Accra, March 1, GNA – Mr Dela Gadzanku, First Vice Chairperson of the Eastern/Volta Regional Branch of the Association of Ghana Industries, has called on academia to partner industries to give students practical meaning to the theory learnt in school.
He said many graduates faced difficulties in finding jobs apparently because of the mismatch between their education/training and the labour market requirements.
Mr Gadzanku was delivering a public lecture in Accra on the 63rd Founders Day Anniversary of the Keta Secondary School on the theme: “Liberalisation of Tertiary Education in Ghana – Implication for the Labour Market.”
Speaking on the topic; “Calibre of Graduates from Tertiary Institutions,” he said developing the skills of students would increase the productivity and employability both in the formal and the informal sectors.
He said skills development could help build a “virtuous circle” in which the quality and relevance of education and training for graduates would fuel innovation, investment, technological change, enterprise development, economic diversification and competitiveness that economies needed to accelerate the creation of jobs.
He said skills including vocational and technical had become increasingly important in the globalised world and employers sought applicants with multiple abilities.
“The core skills for employability are both important to employers and enhance an individual’s ability to secure a job, retain employment and move flexibly in the labour market,” he said.
On linkage between training institutions and industry, he said good quality primary and secondary education, complemented by relevant vocational training and skills development opportunities, prepared future generations for their productive lives.

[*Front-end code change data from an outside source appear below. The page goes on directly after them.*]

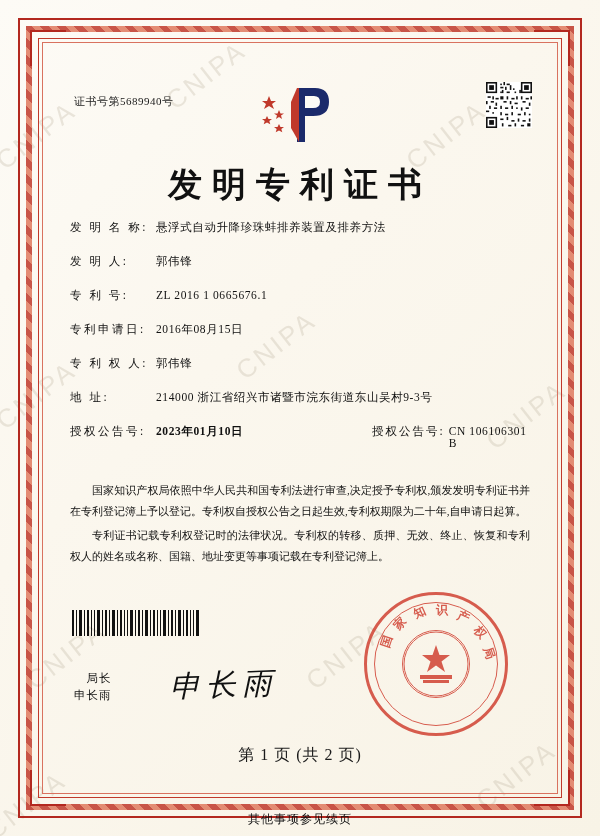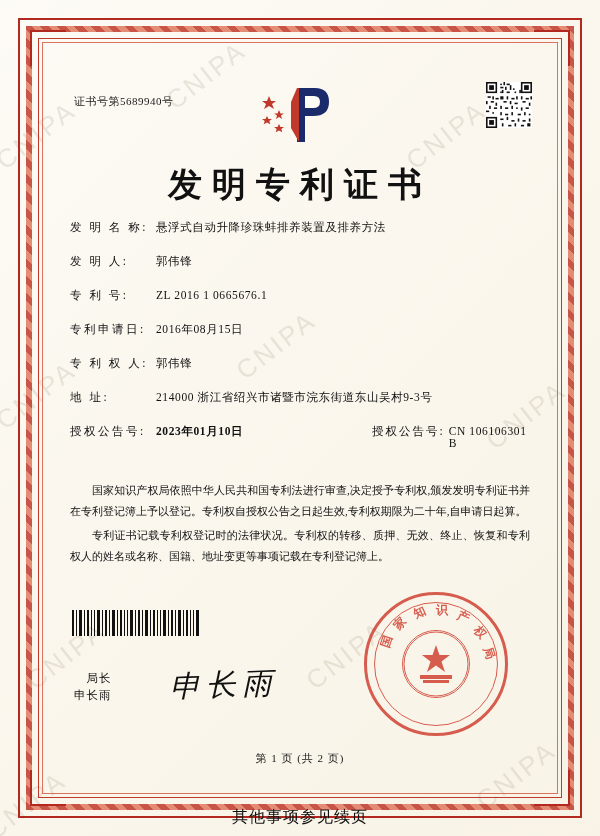--- a/index.html
+++ b/index.html
@@ -262,31 +262,31 @@
     left: 50%;
     top: 50%;
     transform-origin: 0 0;
   }
 
   .page-number {
     position: absolute;
     left: 0; right: 0;
     bottom: 18px;
     text-align: center;
-    font-size: 11px;
+    font-size: 16px;
     color: #1a1a1a;
     letter-spacing: 1px;
   }
 
   .footer-note {
     position: absolute;
     left: 0; right: 0;
     bottom: 8px;
     text-align: center;
-    font-size: 16px;
+    font-size: 12px;
     color: #111;
     letter-spacing: 1px;
     z-index: 6;
     margin-top: 37px;
   }
 </style>
 </head>
 <body>
 
 <div class="page">

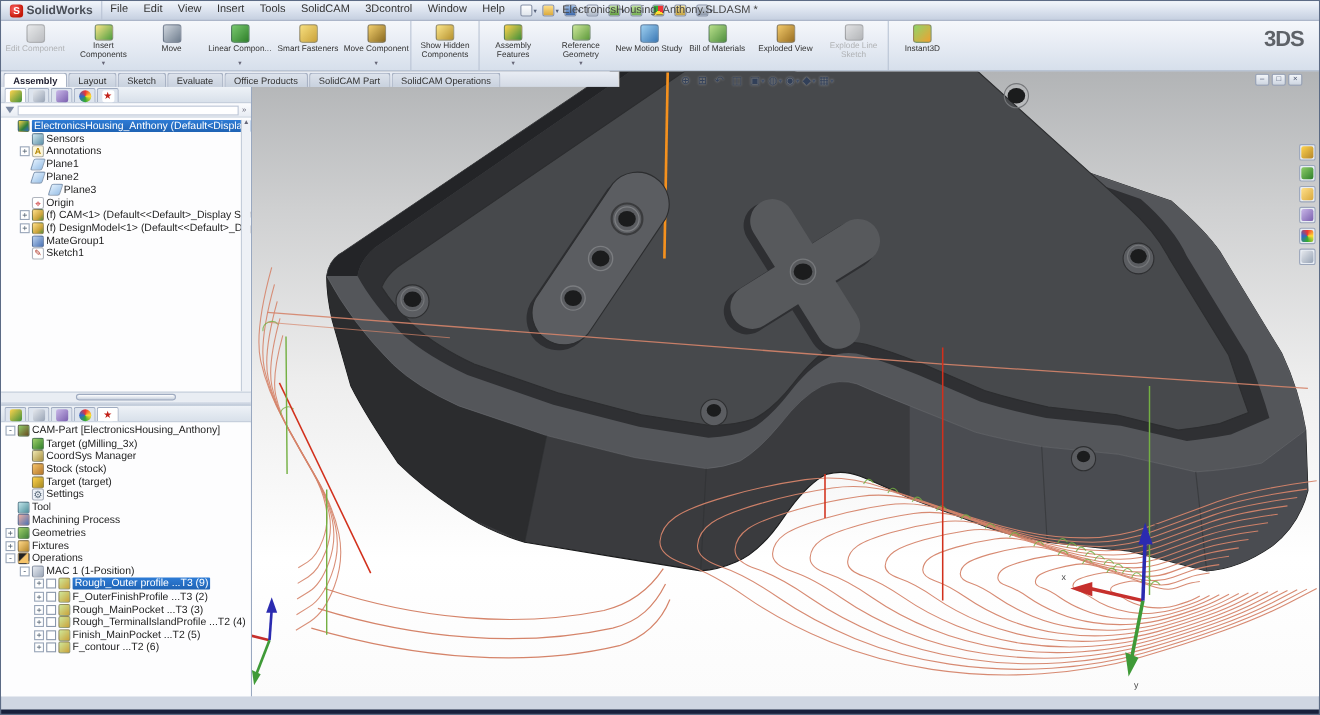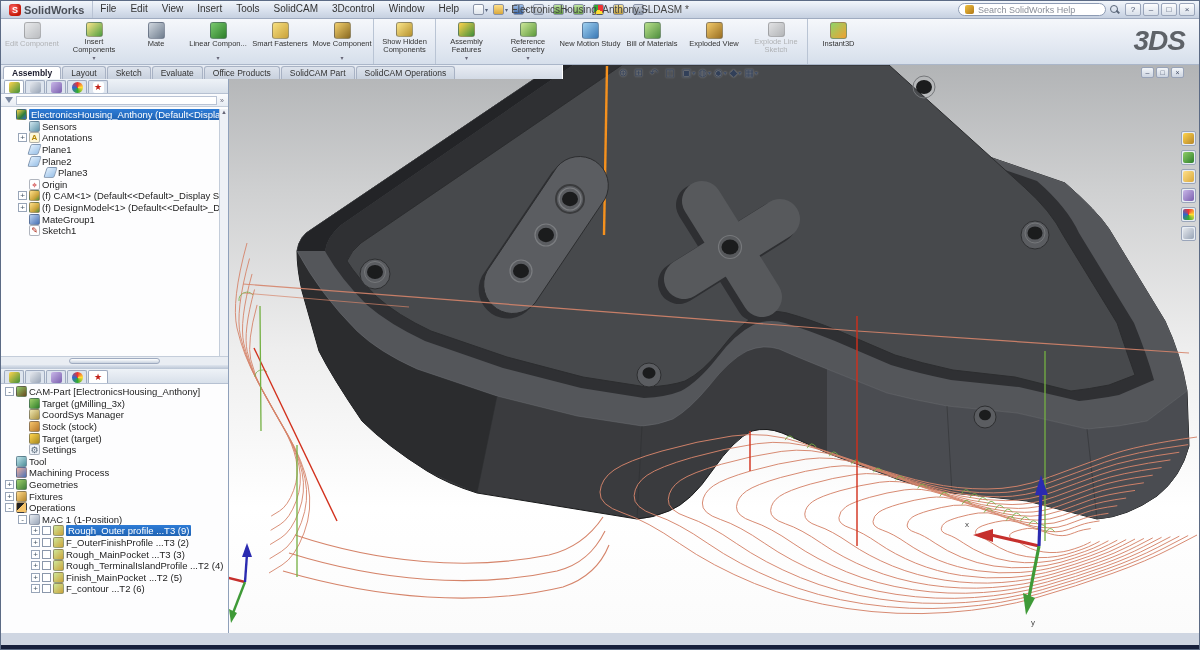--- a/index.html
+++ b/index.html
@@ -33,21 +33,21 @@
 
   
   #ribbon{position:absolute;left:0;top:18px;width:100%;height:46px;
     background:linear-gradient(#f5f7fb,#e3e9f2 60%,#d6dfeb);border-bottom:1px solid #aab6c9;display:flex;align-items:stretch;}
   #ribbon .rbtn{width:62px;display:flex;flex-direction:column;align-items:center;justify-content:flex-start;
     padding-top:3px;font-size:7.5px;line-height:8px;text-align:center;color:#333;border-radius:2px;}
   #ribbon .rbtn .ric{width:17px;height:17px;border-radius:3px;margin-bottom:1px;}
   #ribbon .rbtn .arr{font-size:6px;color:#667;margin-top:auto;padding-bottom:2px;}
   #ribbon .rbtn.disabled{color:#9aa0ab;filter:grayscale(.9);opacity:.75;}
   #ribbon .rbtn.sep-before{border-left:1px solid #b9c4d4;border-radius:0;}
-  #ds-logo{position:absolute;right:14px;top:24px;font-size:28px;font-weight:bold;font-style:italic;color:#5e6268;letter-spacing:-1px;}
+  #ds-logo{position:absolute;right:14px;top:24px;font-size:20px;font-weight:bold;color:#5e6268;letter-spacing:-1px;}
 
   
   .ric{border:1px solid rgba(90,100,120,.5);}
   [data-icon="edit-component"]{background:linear-gradient(135deg,#dfe6ee,#9fb0c4);}
   [data-icon="insert-components"]{background:linear-gradient(135deg,#fbe58a,#4f9e3f);}
   [data-icon="mate"]{background:linear-gradient(135deg,#cfd6de,#6f7d8e);}
   [data-icon="linear-component"]{background:linear-gradient(135deg,#79c96e,#2e7f2a);}
   [data-icon="smart-fasteners"]{background:linear-gradient(135deg,#f7df7f,#caa23a);}
   [data-icon="move-component"]{background:linear-gradient(135deg,#f3cf6d,#8a6a20);}
   [data-icon="show-hidden"]{background:linear-gradient(135deg,#fbe58a,#b6922f);}
@@ -222,53 +222,39 @@
           <span class="qicon" data-icon="file-properties"></span>
           <span class="arr" style="visibility: hidden;">▾</span>
         </span>
 
         <span class="qbtn">
           <span class="qicon" data-icon="options"></span>
           <span class="arr">▾</span>
         </span>
       </div>
     <div id="title-center">ElectronicsHousing_Anthony.SLDASM *</div>
-    <div id="menubar-right">
-      <div id="searchbox">
-        <span class="sw-flag"></span>
-        <span>Search SolidWorks Help</span>
-      </div>
-      <span class="mag"></span>
-      <div class="winctl">
-
-      <span class="wbtn" data-icon="help"><span>?</span></span>
-          <span class="wbtn" data-icon="minimize"><span>–</span></span>
-          <span class="wbtn" data-icon="restore"><span>□</span></span>
-          <span class="wbtn" data-icon="close"><span>×</span></span>
-        </div>
-    </div>
   </div>
 
   <div id="ribbon">
 
       <div class="rbtn disabled">
         <span class="ric" data-icon="edit-component"></span>
         <span class="lab">Edit Component</span>
         <span class="arr" style="visibility: hidden;">▾</span>
       </div>
 
       <div class="rbtn">
         <span class="ric" data-icon="insert-components"></span>
         <span class="lab">Insert Components</span>
         <span class="arr">▾</span>
       </div>
 
       <div class="rbtn">
         <span class="ric" data-icon="mate"></span>
-        <span class="lab">Mate</span>
+        <span class="lab">Move</span>
         <span class="arr" style="visibility: hidden;">▾</span>
       </div>
 
       <div class="rbtn">
         <span class="ric" data-icon="linear-component"></span>
         <span class="lab">Linear Compon...</span>
         <span class="arr">▾</span>
       </div>
 
       <div class="rbtn">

He said graduates from tertiary institutions had to go through strenuous processes to get decent jobs and earn decent wages and salaries currently.
“A fresh graduate from the university now carries his CV as if it were a Bible or a Quran,” he added.
He said understanding how businesses operated would give young people a better insight of the world of work and enhance their employability.
He said government should slowly abandon policies aimed specifically at promoting the employment of new graduates and encourage them to create their own businesses and accept the realities of the times.
“We have to encourage our young graduates to start thinking of setting up their own businesses as a realistic and desirable career option,” he said.
He called on the Ministry of Education to create a directorate on youth enterprise development.